The Times cita anche il docente di sociologia dell’Università di Sassari Pino Arlacchi, grande estimatore del lavoro di Pigliaru: «C’era un obbligo di rispondere con una forza uguale a qualsiasi attacco contro la propria famiglia, tipico delle società dove lo Stato è debole».

Ma l’articolo non vuole essere un trattato di sociologia. È anzi molto addentro alle cronache, con testimonianze del procuratore della Repubblica di Oristano, Ezio Domenico bass, del sindaco di Noragugume, Rita Zaru, del parroco del paese, don Maurizio Demartis.

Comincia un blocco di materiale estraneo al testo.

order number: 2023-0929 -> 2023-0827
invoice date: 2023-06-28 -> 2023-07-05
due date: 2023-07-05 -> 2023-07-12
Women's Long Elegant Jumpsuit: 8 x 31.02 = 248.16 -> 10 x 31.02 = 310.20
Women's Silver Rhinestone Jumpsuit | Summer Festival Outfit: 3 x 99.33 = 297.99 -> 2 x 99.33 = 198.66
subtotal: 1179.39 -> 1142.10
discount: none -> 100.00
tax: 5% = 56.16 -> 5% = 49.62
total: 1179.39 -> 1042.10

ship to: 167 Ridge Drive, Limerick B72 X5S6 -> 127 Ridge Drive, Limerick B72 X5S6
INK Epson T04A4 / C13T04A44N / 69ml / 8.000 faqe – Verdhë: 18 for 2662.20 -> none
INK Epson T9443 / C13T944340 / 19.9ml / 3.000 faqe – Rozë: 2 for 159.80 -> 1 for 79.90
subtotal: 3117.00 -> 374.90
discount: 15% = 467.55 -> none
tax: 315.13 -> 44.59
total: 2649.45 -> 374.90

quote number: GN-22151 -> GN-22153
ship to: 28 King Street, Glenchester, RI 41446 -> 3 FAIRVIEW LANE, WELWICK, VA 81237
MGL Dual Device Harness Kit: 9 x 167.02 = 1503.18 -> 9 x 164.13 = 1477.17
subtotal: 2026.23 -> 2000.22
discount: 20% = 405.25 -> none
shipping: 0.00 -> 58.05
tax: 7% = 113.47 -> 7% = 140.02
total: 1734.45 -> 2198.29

Racchiude anche brevi frammenti di reazioni da parte di cittadini di Noragugume, tutti anonimi. Anche perché quando il giornalista chiede il nome a uno dei suoi interlocutori, un amico lì vicino interviene per dire: «Se lo fai, diventi parte della catena».

Un mondo che convive con modernità e progresso e il giornale inglese coglie il contrasto e lo propone ai suoi lettori: «Gli omicidi per vendetta dovevano essere un ricordo del passato in Sardegna, una forma di giustizia basata su un arcaico codice d’onore, del tutto in contrasto con l’immagine dei porti turistici sulle coste dell’isola dove fanno festa pop star e calciatori». Peccato per lo scivolone geografico di Noragugume descritto come paese «nascosto tra le colline dell'entroterra barbaricino».

A parte questo, lo spaccato proposto dal Times è abbastanza scrupoloso e non concede molto al sensazionalismo. E pone un quesito: sangue chiama sangue, dunque? Ancora oggi, nel 2021? Il lavoro di Antonio Pigliaru, come dimostrano le cronache recenti, è purtroppo ancora attuale.

«Pigliaru ha rivolto la sua attenzione a questa parte della Sardegna (centrale), indicando la presenza di un ordinamento giuridico contrapposto a quello dello Stato, ovvero un vero e proprio codice normativo che disciplinava la vendetta in quanto strumento di regolazione sociale», scriveva Antonietta Mazzette nel marzo del 2019 in un inserto che La Nuova aveva dedicato a Antonio Pigliaru. Quella Sardegna è mutata e con essa la criminalità. Ma alcuni meccanismi sono ancora attivi: «È difficile - scriveva ancora la Mazzette - ritenere che la vendetta sia ancora il motore della criminalità, almeno nel senso che aveva per Pigliaru, ciò non certifica che, insieme ad essa, sia scomparso anche l’intero ordinamento di cui faceva parte, ma i numerosi elementi di cambiamento che abbiamo registrato nel corso di questi ultimi 15 anni, ci suggeriscono che gli interessi della criminalità poco abbiano a che fare con il mondo a cui si riferiva Pigliaru, se non per due fattori: c’è una componente di violenza che continua ad essere una risposta primordiale alle controversie e ai conflitti sociali; la medesima area studiata da Pigliaru continua ad essere interessata da forme di violenza come se fossero una delle poche possibilità di affermazione individuale».

Mentre Giulio Angioni sottolineava: «La vendetta è, oltre che dovere morale, anche dovere giuridico, perché si configura come castigo, e in questo contesto da “codice di guerra”, come lo qualifica Pigliaru, la nozione di castigo non è incommensurabile con la nozione moderna e civile di pena».